Typing on touchscreen is hard, because both finger movements and proofreading of possible errors need vision. Yet, humans are able to divide attention efficiently. Our computational model discovers ways to efficiently move eyes and fingers while typing, and as a result is able to simulate human-like typing. The model can be used to improve touchscreen keyboard usability and design intelligent text entry solutions.
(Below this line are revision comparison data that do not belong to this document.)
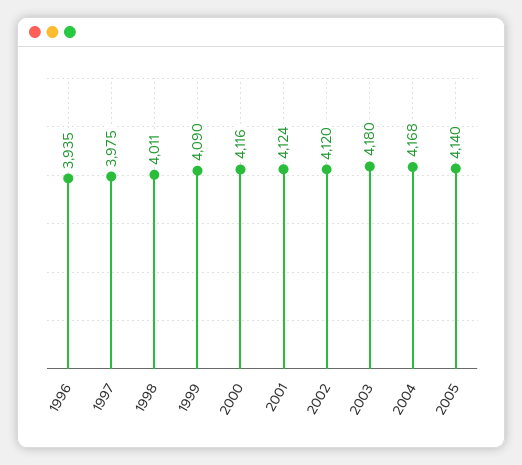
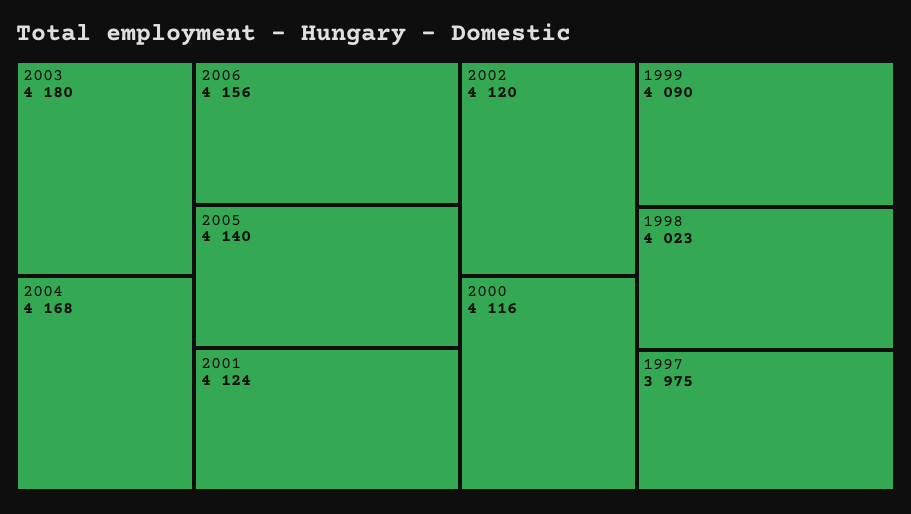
1996: 3935 -> none
1998: 4011 -> 4023
2006: none -> 4156

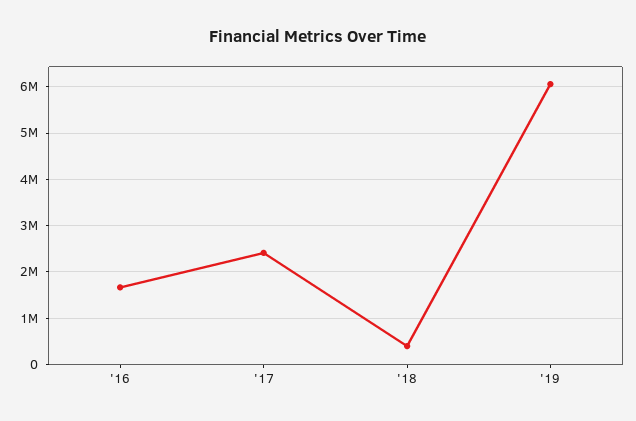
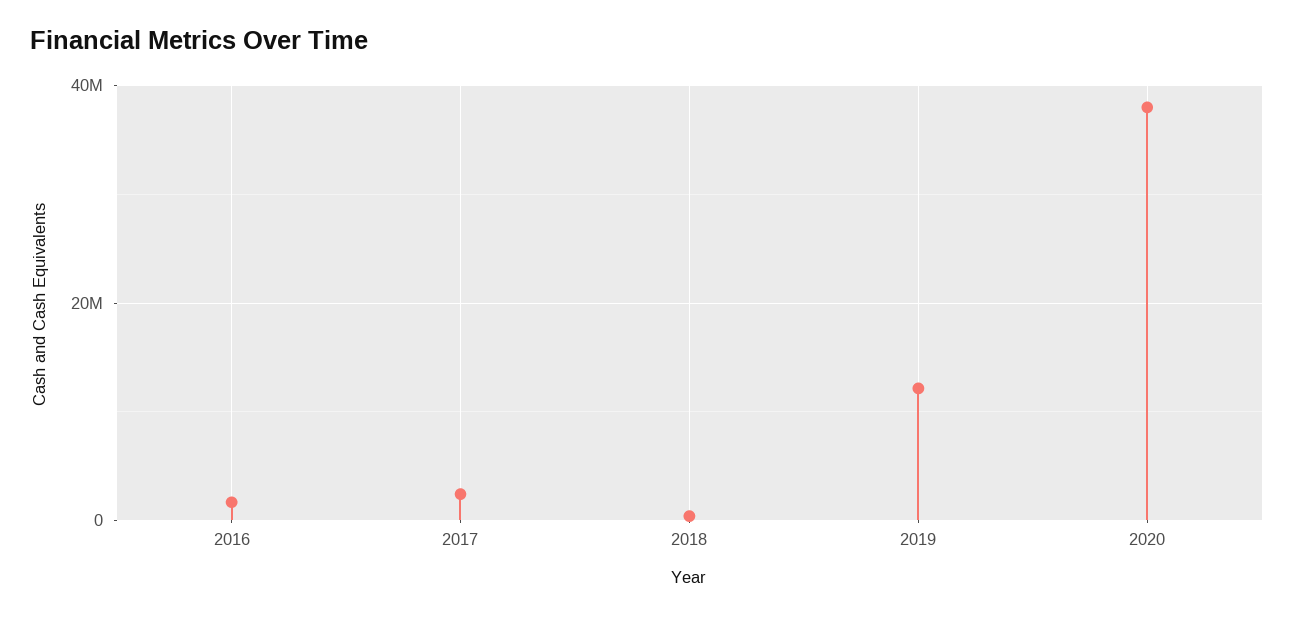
'19: 6000000 -> 12000000
2020: none -> 38000000

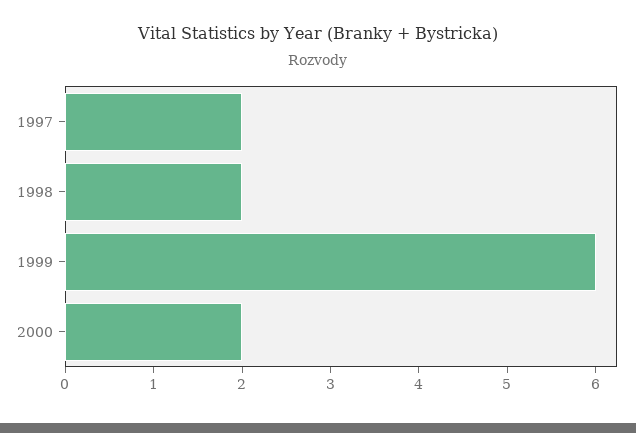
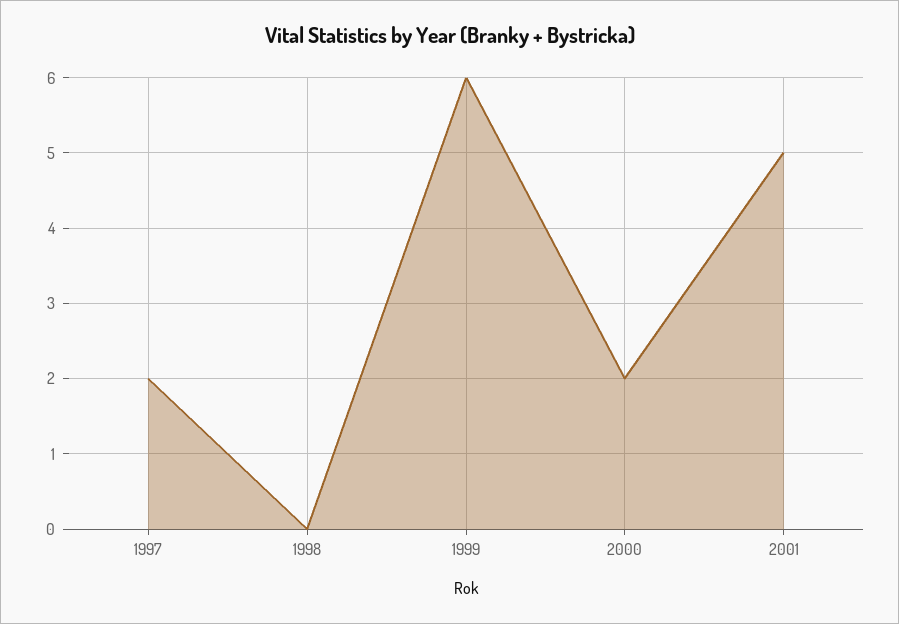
1998: 2 -> 0
2001: none -> 5

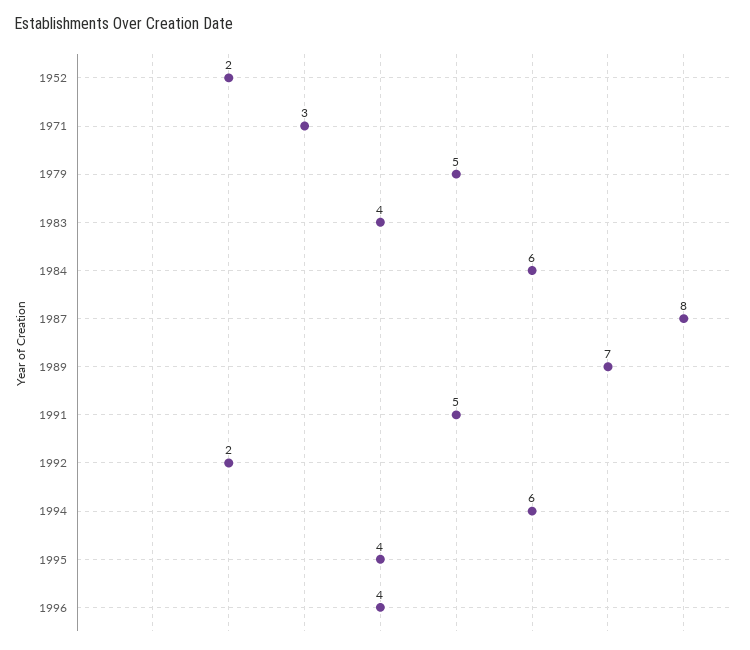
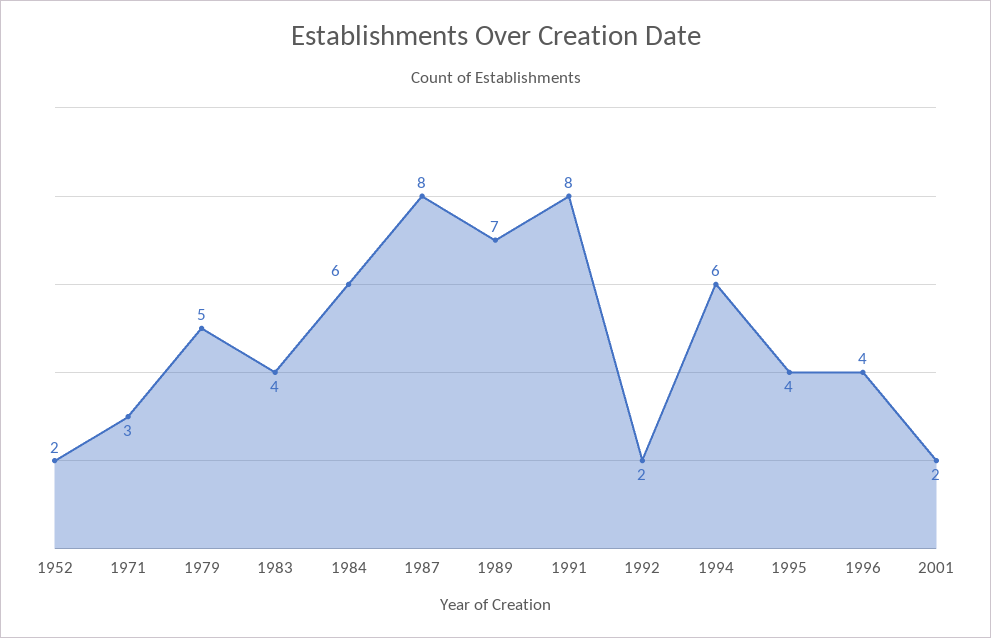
1991: 5 -> 8
2001: none -> 2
Traditionally, touchscreen typing has been studied in terms of motor performance. However, recent research has exposed a decisive role of visual attention being shared between the keyboard and the text area. Strategies for this are known to adapt to the task, design, and user. In this paper, we propose a unifying account of touchscreen typing, regarding it as optimal supervisory control. Under this theory, rules for controlling visuo-motor resources are learned via exploration in pursuit of maximal typing performance. The paper outlines the control problem and explains how visual and motor limitations affect it. We then present a model, implemented via reinforcement learning, that simulates co-ordination of eye and finger movements. Comparison with human data affirms that the model creates realistic finger- and eye-movement patterns and shows human-like adaptation. We demonstrate the model’s utility for interface development in evaluating touchscreen keyboard designs.